WORK TO BE COMPLETED: Answer with the exact lines of the following material from the one containing "Acrylic Fronted Heart: 14 -> none" through the one containing "Hot Air Balloon Guestbook: none -> 7", both end lines included.

DATA SHOWN:
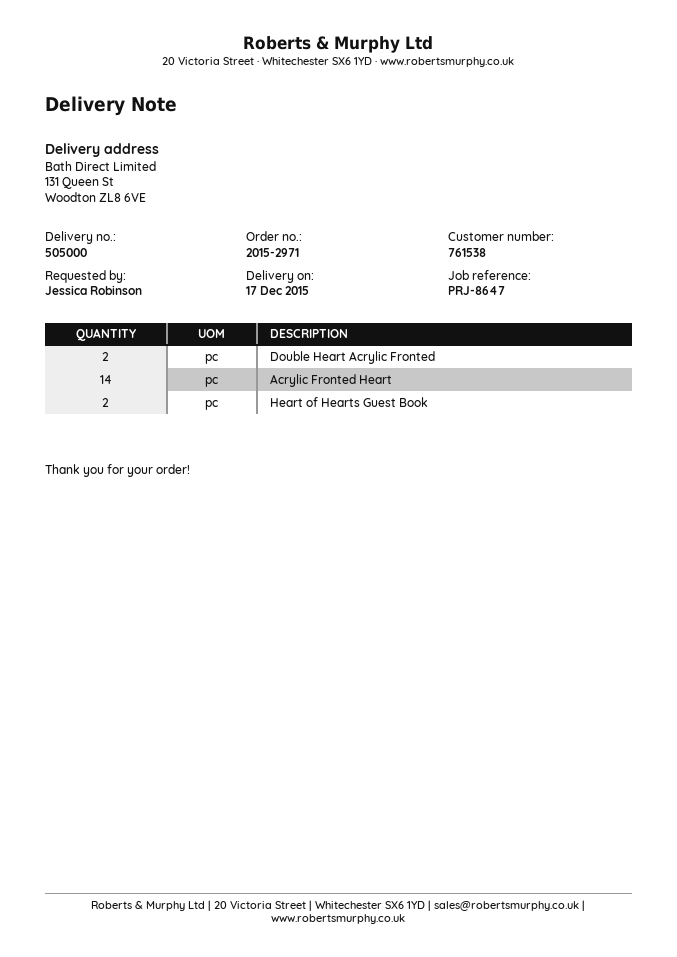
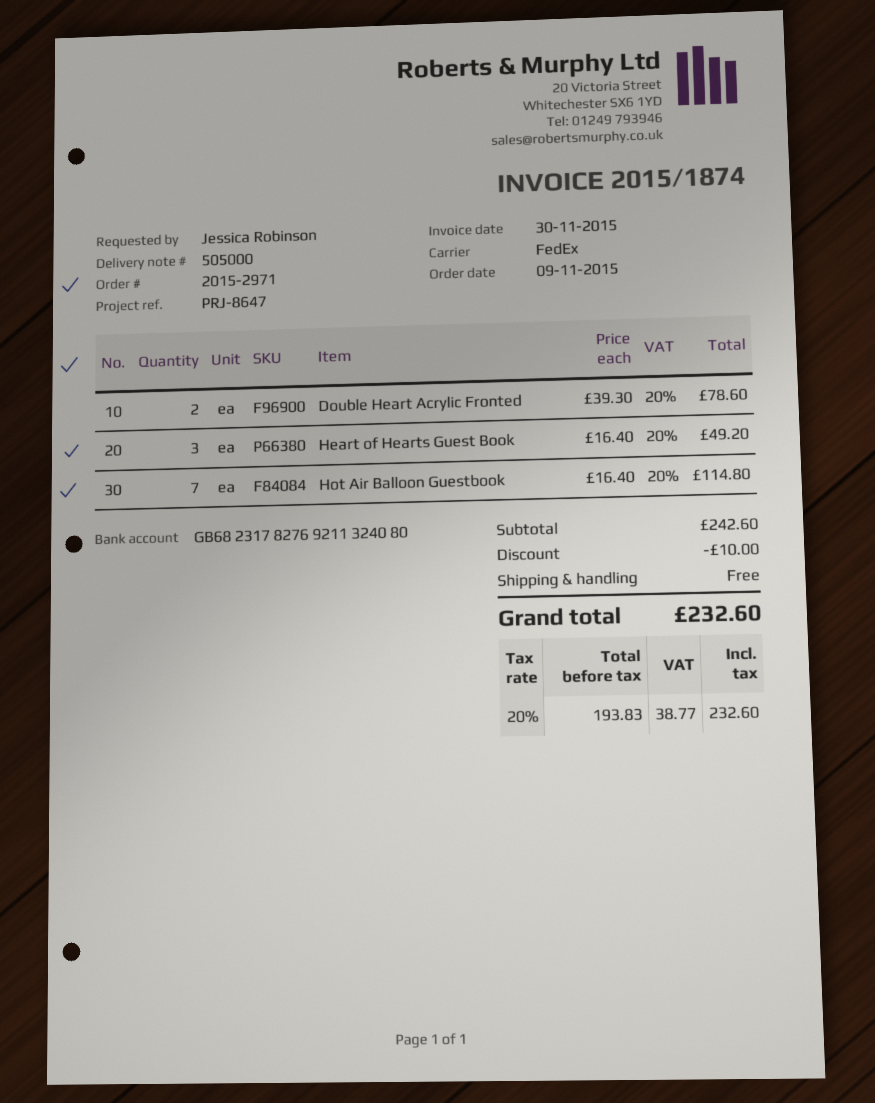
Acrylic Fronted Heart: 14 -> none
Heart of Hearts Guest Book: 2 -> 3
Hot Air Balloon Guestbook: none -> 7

==

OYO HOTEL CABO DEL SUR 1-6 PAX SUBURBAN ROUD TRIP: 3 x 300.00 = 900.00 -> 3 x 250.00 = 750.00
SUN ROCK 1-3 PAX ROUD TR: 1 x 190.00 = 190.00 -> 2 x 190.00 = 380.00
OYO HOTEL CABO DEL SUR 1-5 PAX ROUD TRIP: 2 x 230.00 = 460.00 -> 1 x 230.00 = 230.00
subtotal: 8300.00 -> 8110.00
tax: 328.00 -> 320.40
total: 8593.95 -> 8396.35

---

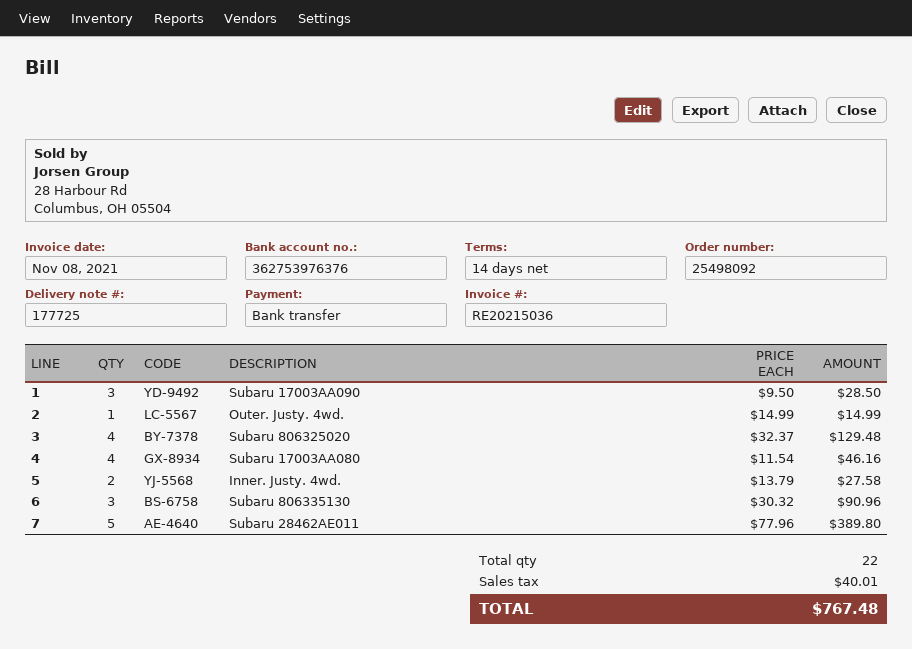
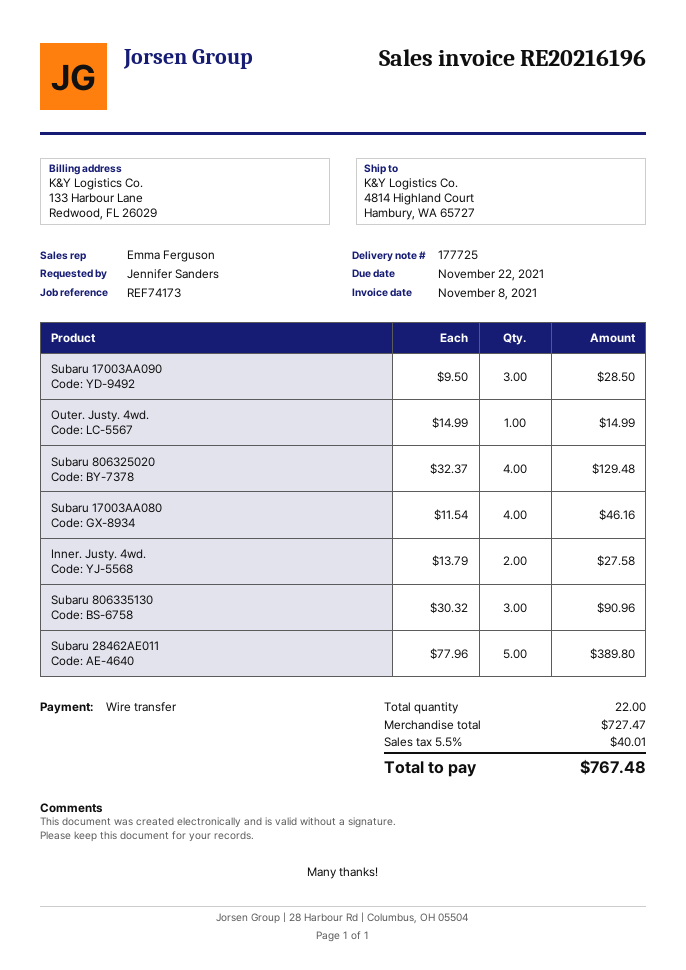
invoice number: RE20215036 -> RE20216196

OUTPUT BELOW:
Acrylic Fronted Heart: 14 -> none
Heart of Hearts Guest Book: 2 -> 3
Hot Air Balloon Guestbook: none -> 7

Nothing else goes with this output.